Source data below:

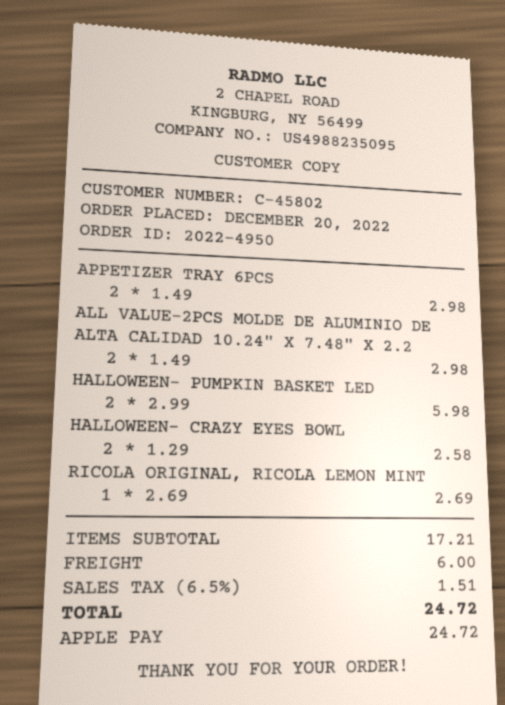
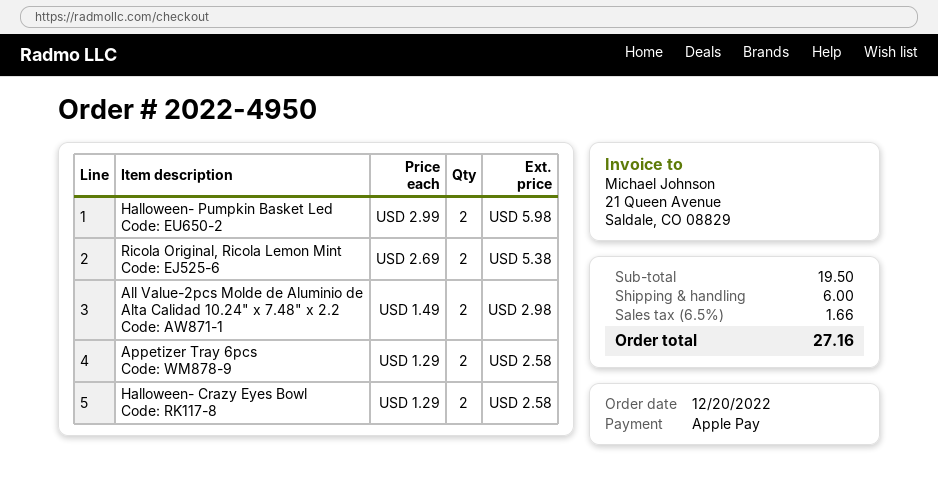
APPETIZER TRAY 6PCS: 2 x 1.49 = 2.98 -> 2 x 1.29 = 2.58
RICOLA ORIGINAL, RICOLA LEMON MINT: 1 x 2.69 = 2.69 -> 2 x 2.69 = 5.38
subtotal: 17.21 -> 19.50
tax: 6.5% = 1.51 -> 6.5% = 1.66
total: 24.72 -> 27.16

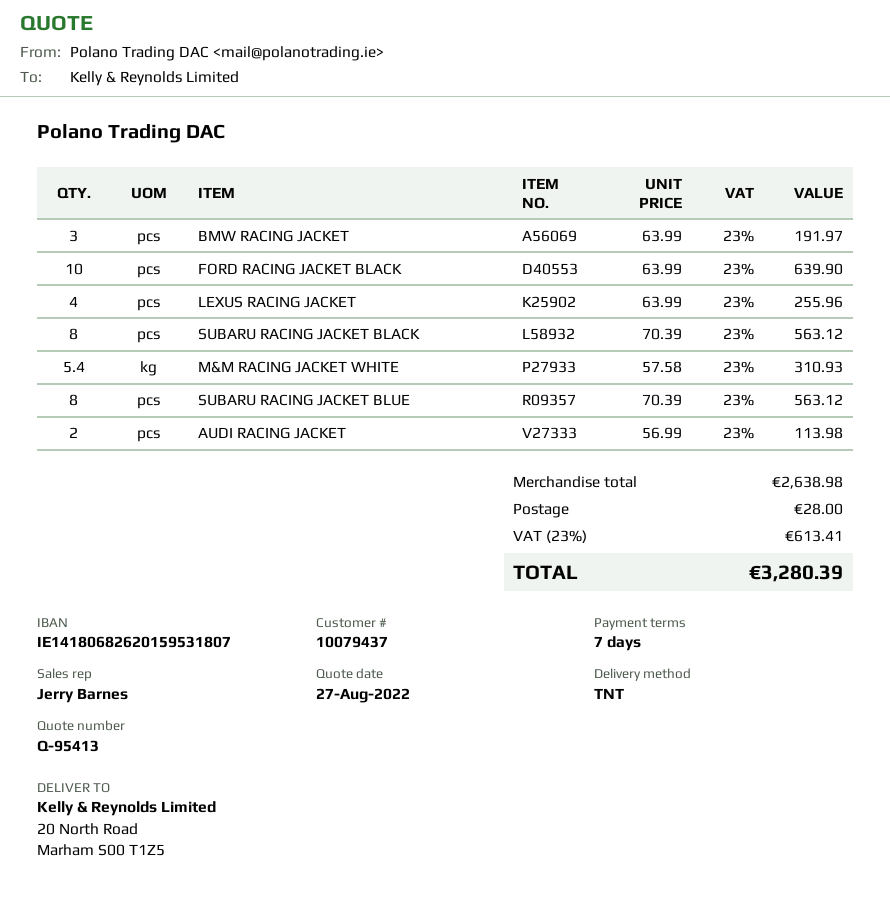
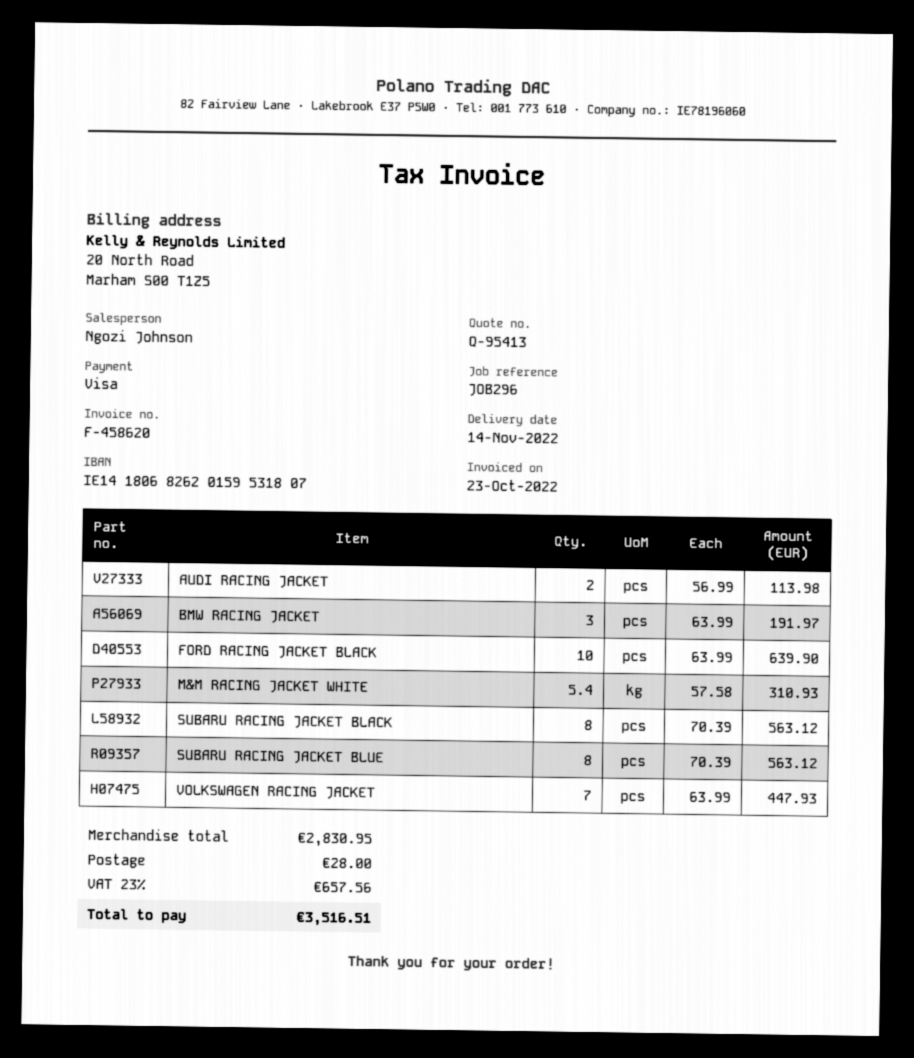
sales rep: Jerry Barnes -> Ngozi Johnson
LEXUS RACING JACKET: 4 x 63.99 = 255.96 -> none
VOLKSWAGEN RACING JACKET: none -> 7 x 63.99 = 447.93
subtotal: 2638.98 -> 2830.95
tax: 23% = 613.41 -> 23% = 657.56
total: 3280.39 -> 3516.51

End of Source data.

[What needs to be done] When a line in the material above includes "subtotal", report that line by copying it.

[Completed task]
subtotal: 17.21 -> 19.50
subtotal: 2638.98 -> 2830.95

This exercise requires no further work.